Kinematics of Convergence and Deformation in Luzon Island and Adjacent Sea Areas： 2-D Finite-Element Simulation

• Published in: Journal of earth science (Wuhan, China) Vol. 20; no. 1; pp. 107 - 116
• Main Author: 刘再峰 詹文欢 姚衍桃 詹美珍 张殿广
• Format: Journal Article
• Language: English
• Published: China University of Geosciences (Wuhan) China University of Geosciences (Wuhan) 01.02.2009; Springer Nature B.V
• Subjects: Biogeosciences; Boundary conditions; Deformation; Earth and Environmental Science; Earth science; Earth Sciences; Finite element analysis; Geochemistry; Geology; Geotechnical Engineering & Applied Earth Sciences; Islands; Marine geology; Oceans; Sensitivity analysis; Simulation; 二维有限元模型; 二维有限元模拟; 变形; 吕宋岛; 收敛性; 菲律宾海板块; 运动学; 邻近海域; South China Sea; Philippine Sea; ISEW, South China Sea, Manila Trench; ISEW, Philippines, Luzon I; ISEW, South China Sea; ISEW, Pacific, Philippine Trench; Philippine Sea Plate; South China Sea; finite-element simulation; Luzon; coupling rate
• ISSN: 1674-487X; 1867-111X
• DOI: 10.1007/s12583-009-0012-3

The Luzon Island is a volcanic arc sandwiched by the eastward subducting South China Sea and the northwestward subducting Philippine Sea plate.
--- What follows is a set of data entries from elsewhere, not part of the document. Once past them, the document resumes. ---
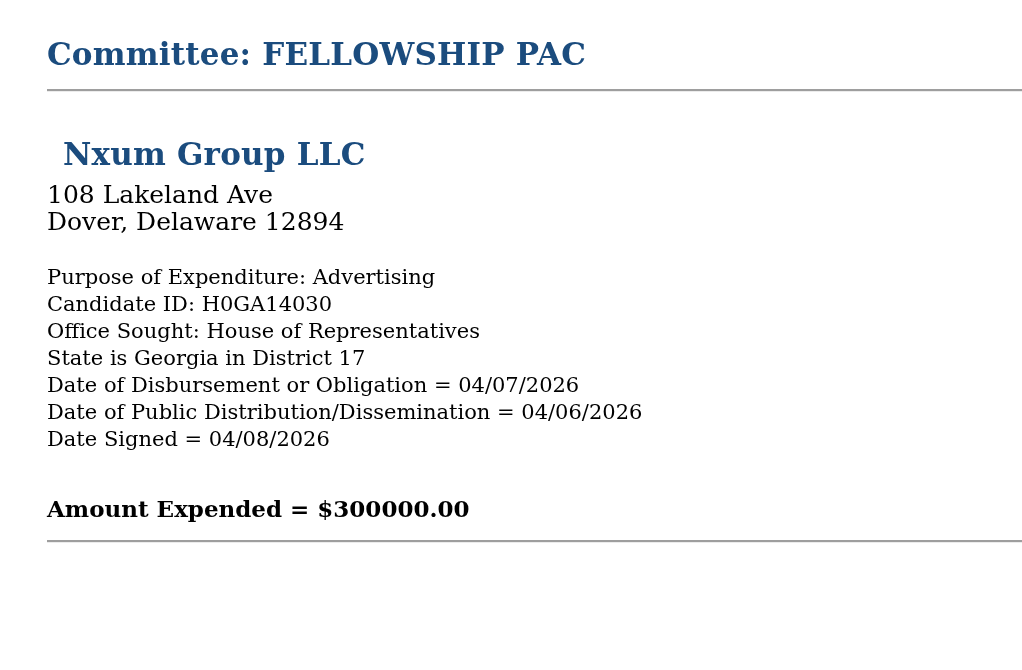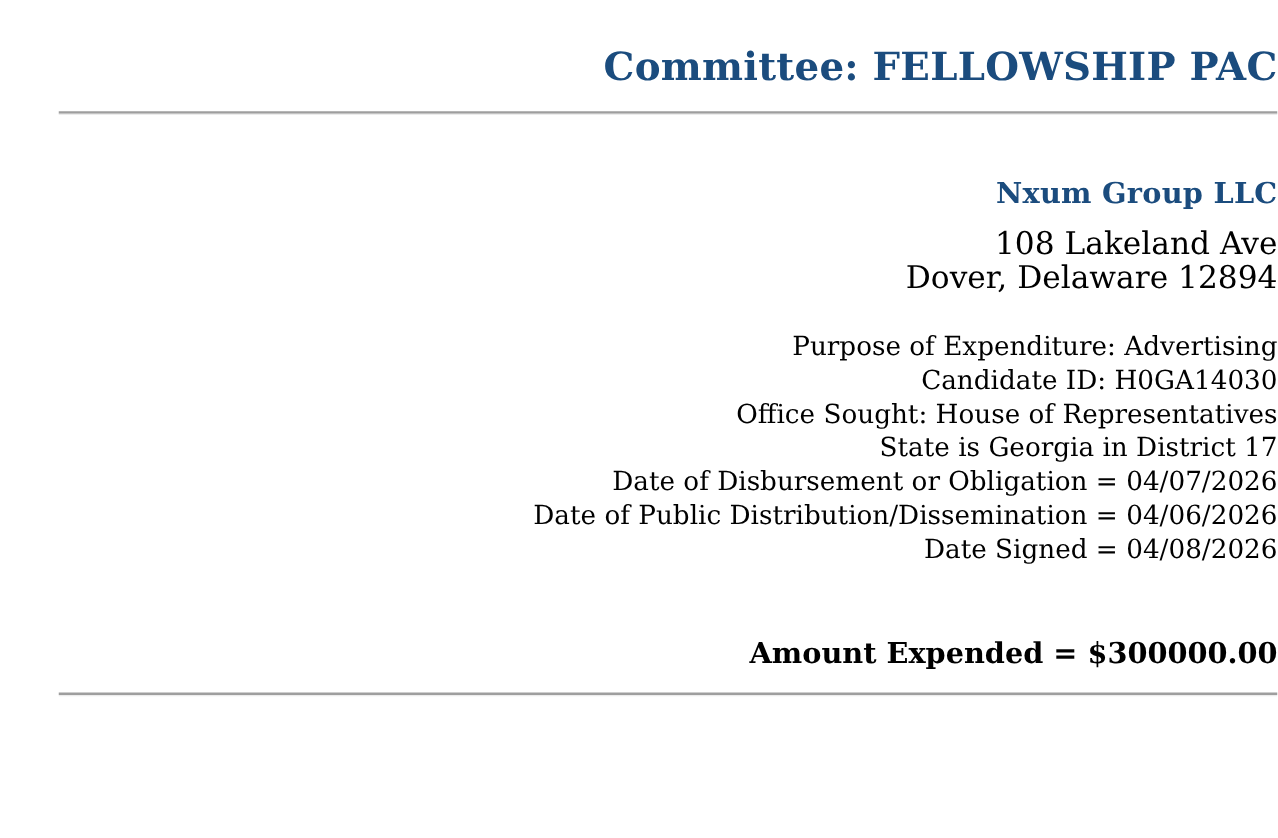--- a/index.html
+++ b/index.html
@@ -20,7 +20,6 @@
     height: 670px;
     padding-left: 47px;
     padding-top: 36px;
-    text-align: right;
   }
   h1.committee {
     margin: 0;

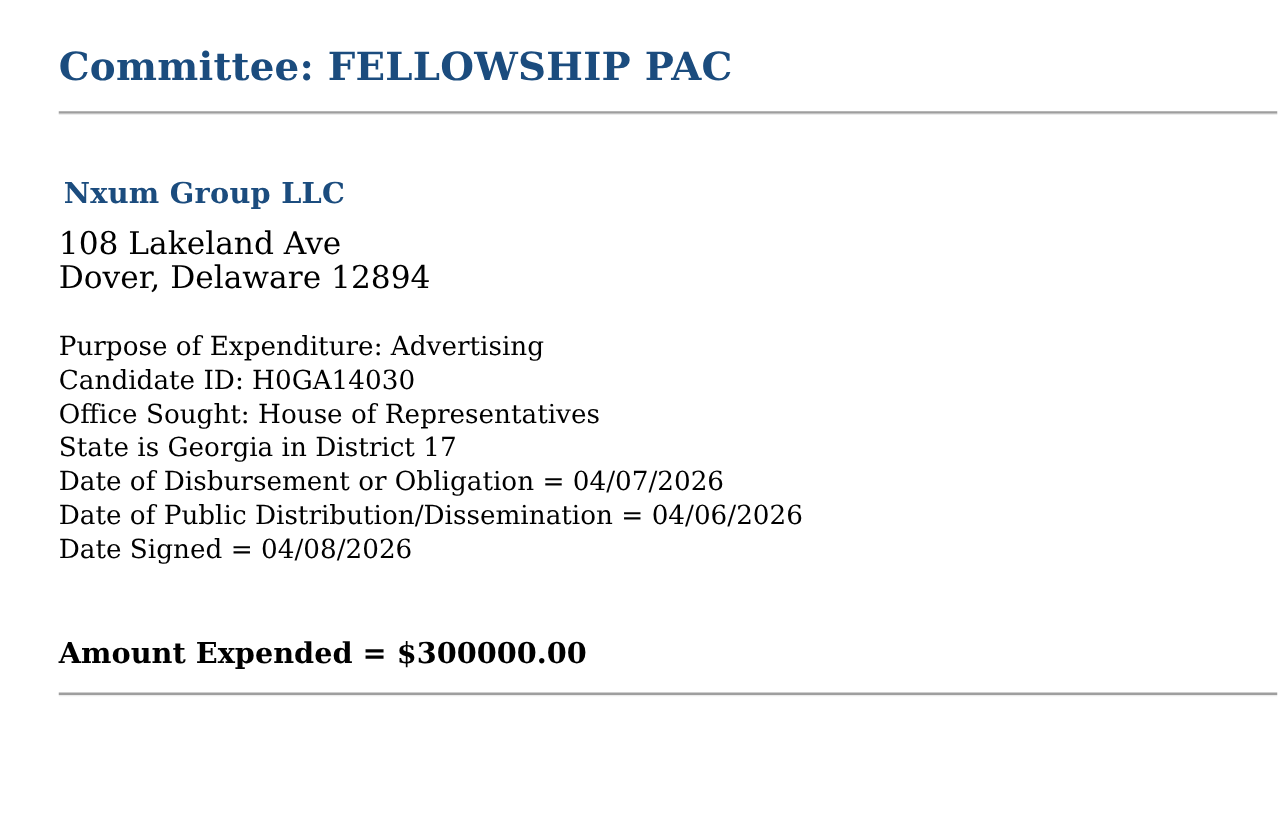--- a/index.html
+++ b/index.html
@@ -37,8 +37,8 @@
     width: 100%;
   }
   h2.payee {
-    margin: 44px 0 0 4px;
-    font-size: 23px;
+    margin: 44px 0 0 16px;
+    font-size: 31px;
     line-height: 37px;
     font-weight: bold;
     color: var(--heading_blue, #1b4c7e);

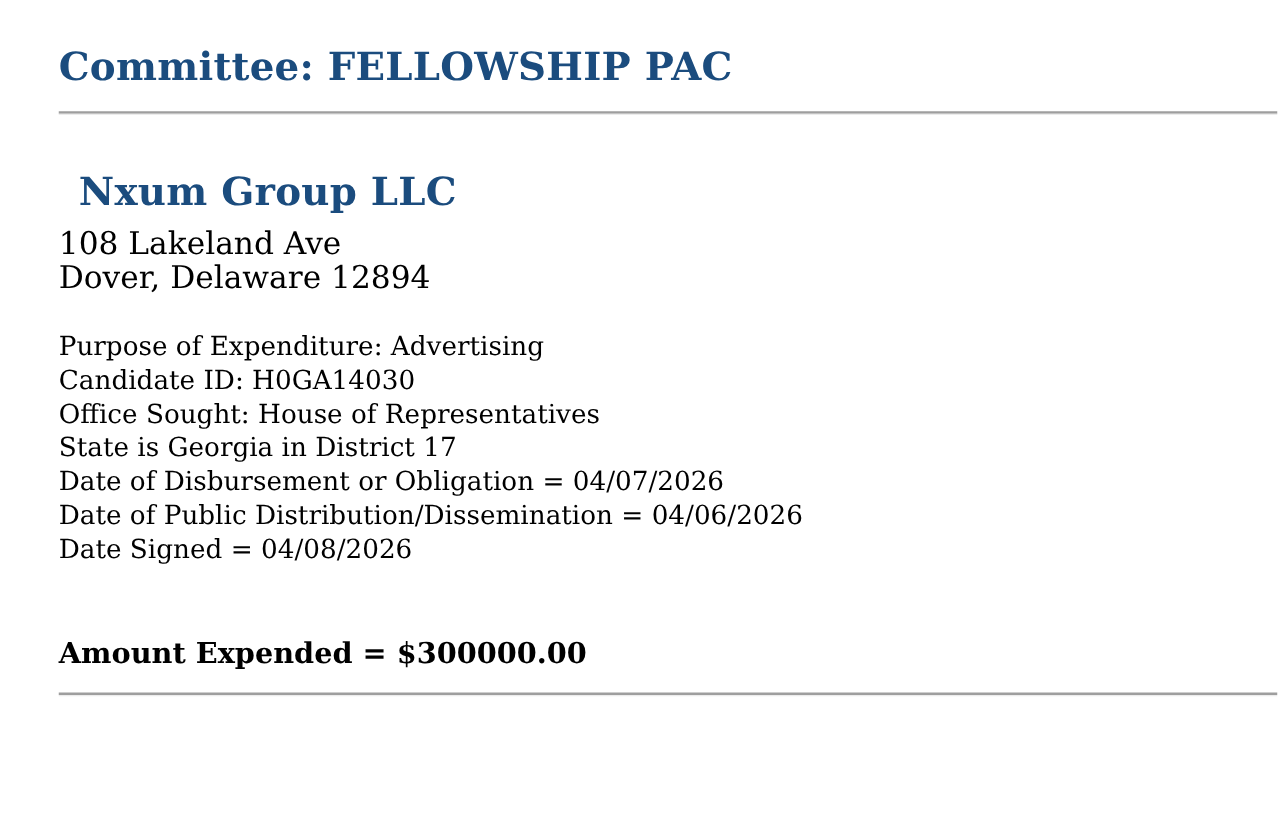--- a/index.html
+++ b/index.html
@@ -55,7 +55,7 @@
     line-height: 27px;
   }
   .totals {
-    margin-top: 54px;
+    margin-top: 40px;
     font-size: 23px;
     line-height: 31px;
     font-weight: bold;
Through experiments of plane-stress, elastic, and 2-dimensional finite-element modeling, we evaluated the relationship between plate kinematics and present-day deformation of Luzon Island and adjacent sea areas. The concept of coupling rate was applied to define the boundary velocities along the subduction zones. The distribution of velocity fields calculated in our models was compared with the velocity field revealed by recent geodetic （GPS） observations. The best model was obtained that accounts for the observed velocity field within the limits of acceptable mechanical parameters and reasonable boundary conditions. Sensitivity of the selection of parameters and boundary conditions were evaluated. The model is sensitive to the direction of convergence between the South China Sea and the Philippine Sea plates, and to different coupling rates in the Manila trench, Philippine trench and eastern Luzon trough. We suggest that a change of ±15° of the direction of motion of the Philippine Sea plate can induce important changes in the distribution of the computed displacement trajectories, and the movement of the Philippine Sea plate toward azimuth 330° best explains the velocity pattern observed in Luzon Island. In addition, through sensitivity analysis we conclude that the coupling rate in the Manila trench is much smaller compared with the rates in the eastern Luzon trough and the Philippine trench. This indicates that a significant part of momentum of the Philippine Sea plate motion has been absorbed by the Manila trench; whereas, a part of the momentum has been transmitted into Luzon Island through the eastern Luzon trough and the Philippine trench.